Philosophie ist das nutzlose aber herrschaftliche Wissen vom Wesen des Seienden. Die Herrschaft gründet sich in der denkerischen Zielsetzung für alle Besinnung. Welches Ziel aber setzt unser Denken? Die Setzung des Zieles aller Besinnung hat nur dort und dann Wahrheit, wo und wann überhaupt ein solches Ziel gesucht wird. Wenn die Deutschen dieses Ziel suchen und solange sie es suchen, haben sie es auch schon gefunden. Denn unser Ziel ist das Suchen selbst. Das Suchen - was ist es anderes als das beständigste In-der-Nähe-sein zum Sichverbergenden, aus dem jede Not uns zufällt und jeder Jubel uns befeuert. Das Suchen selbst ist das Ziel und zugleich der Fund.

Doch hier melden sich naheliegende Bedenken. Wird denn so nicht die endlose Ziel-losigkeit zum Ziel gesetzt, wenn das Suchen das Ziel sein soll? So denkt der rechnende Verstand. Wird denn so nicht die Ruhelosigkeit und Unbefriedigung verewigt, wenn das Suchen das Ziel sein soll? So meint das nach raschem Besitz gierige Gefühl. Jedesmal erkennen wir, daß das Suchen die höchste Beständigkeit und Ausgewogenheit ins Dasein bringt — allerdings nur dann, wenn dieses Suchen selbst eigentlich sucht, d. h. am weitesten hinaus in das Verborgenste auslangt und alle bloße Neugier hinter sich gelassen hat. Und was ist verborgener als der Grund jenes Ungeheuren, daß Seiendes ist und nicht vielmehr nicht ist? Was entzieht sich uns mehr als das Wesen des Seyns, d. h. dessen, was in allem uns umwaltenden und tragenden, verfertigten und gelenkten Seienden das Nächste und Abgegriffenste und doch Ungreifliche ist?

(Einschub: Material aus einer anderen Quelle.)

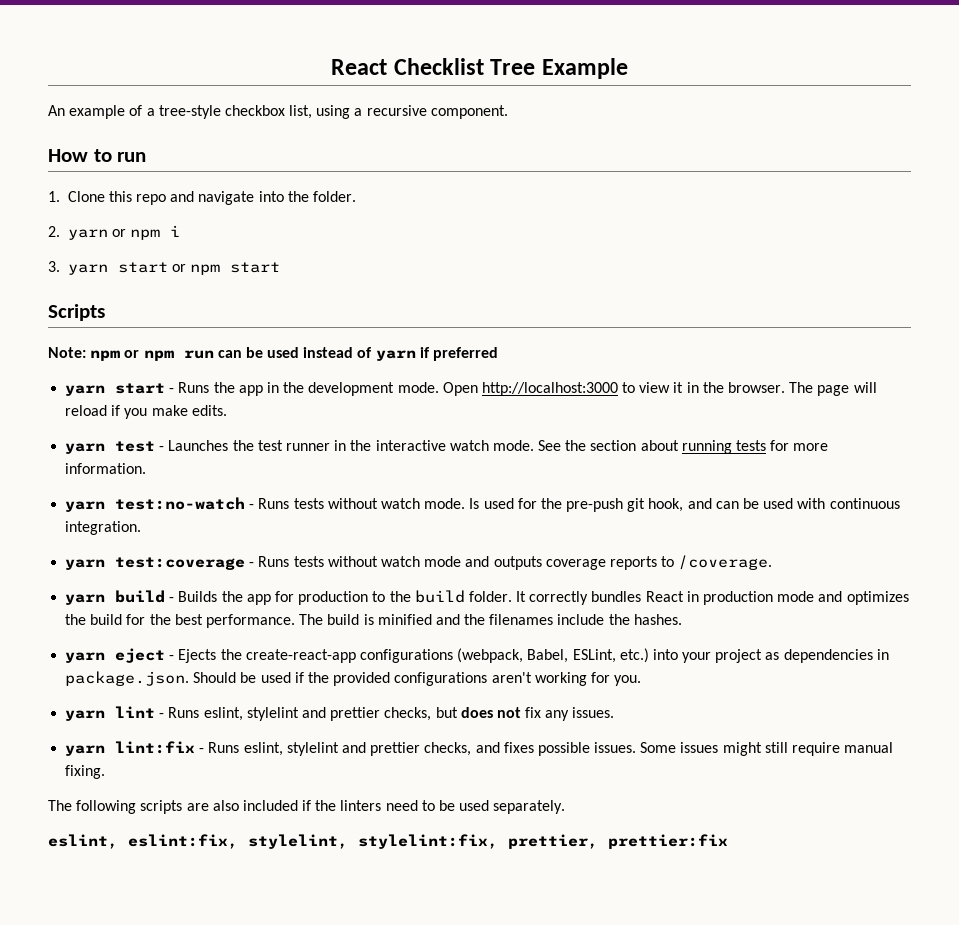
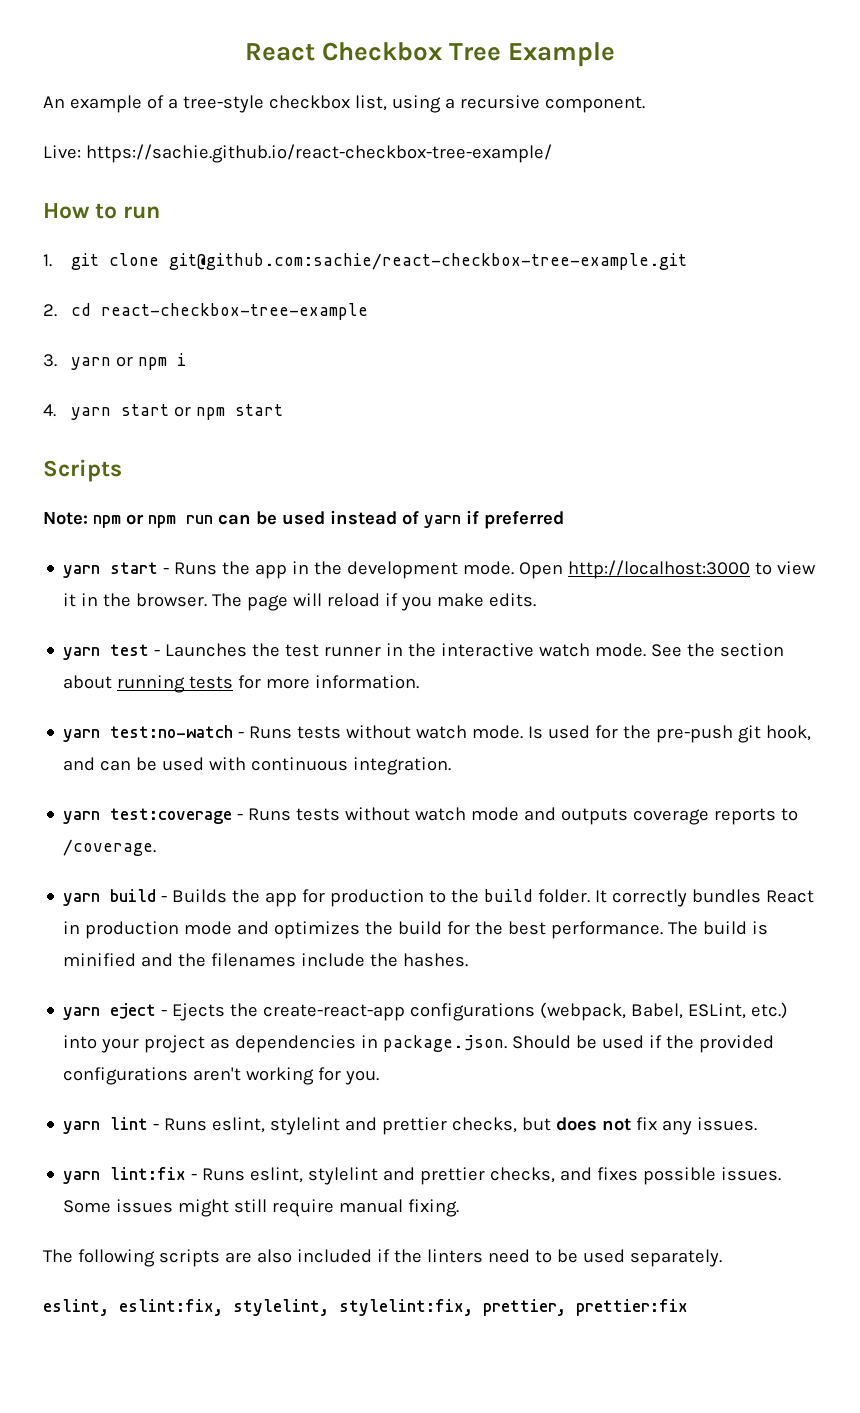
[331,58,484,75] React Checklist -> [244,42,442,61] React Checkbox
(508, 112) none -> [43,144,552,163] // Live: https://sachie.github.io/react-checkbox-tree-example/
[67,191,357,205] [48,226,60,237] Clone this repo and navigate into the folder. // 2. -> [70,253,687,270] [43,303,368,320] [43,354,57,367] git clone git@github.com:sachie/react-checkbox-tree-example.git // 2. cd react-checkbox-tree-example // 3.
[48,261,60,272] 3. -> [43,404,56,417] 4.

Das Suchen selbst als das Ziel setzen, heißt: Anfang und Ende aller Besinnung festmachen im Fragen nach der Wahrheit des Seyns selbst — nicht dieses oder jenes Seienden oder alles Seienden. Die Größe des Menschen bemißt sich nach dem, was er sucht, und nach der Inständigkeit, kraft deren er der Suchende bleibt.